- [Work order]:
Where a line holds the word "none", copy that line from the data below.

Before and after images
● ● ● ●

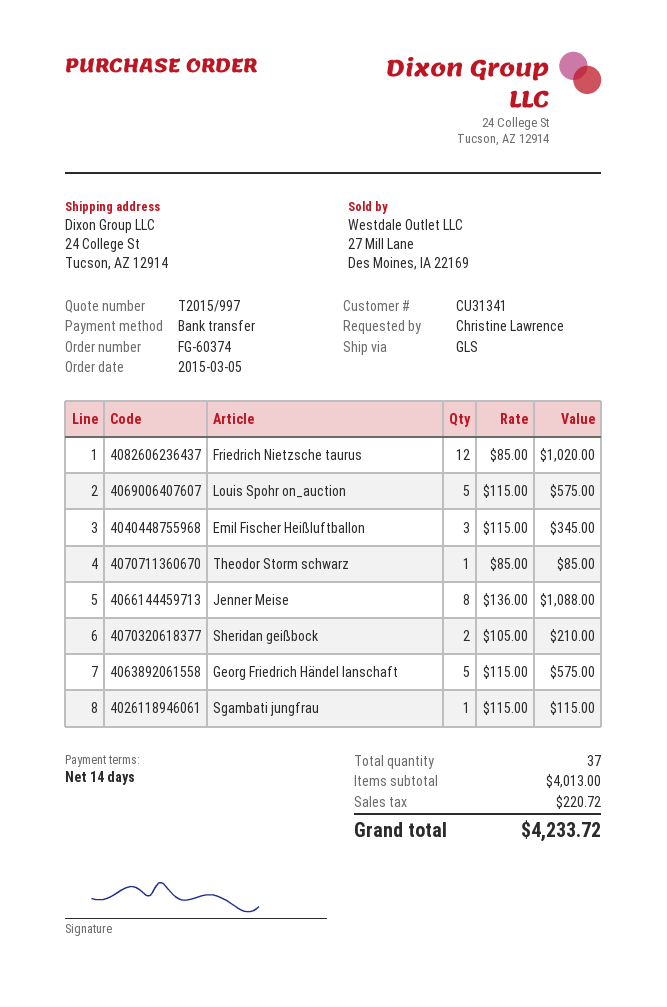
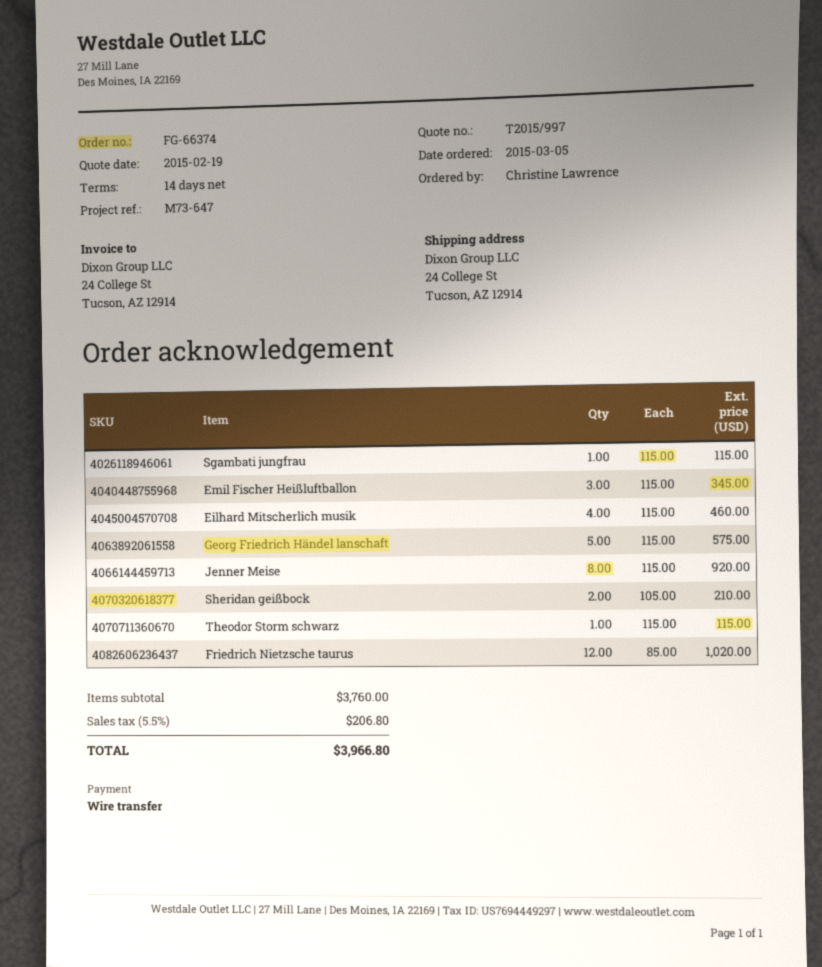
order number: FG-60374 -> FG-66374
Louis Spohr on_auction: 5 x 115.00 = 575.00 -> none
Theodor Storm schwarz: 1 x 85.00 = 85.00 -> 1 x 115.00 = 115.00
Jenner Meise: 8 x 136.00 = 1088.00 -> 8 x 115.00 = 920.00
Eilhard Mitscherlich musik: none -> 4 x 115.00 = 460.00
subtotal: 4013.00 -> 3760.00
tax: 220.72 -> 206.80
total: 4233.72 -> 3966.80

● ● ● ●

- [Answer box]:
Louis Spohr on_auction: 5 x 115.00 = 575.00 -> none
Eilhard Mitscherlich musik: none -> 4 x 115.00 = 460.00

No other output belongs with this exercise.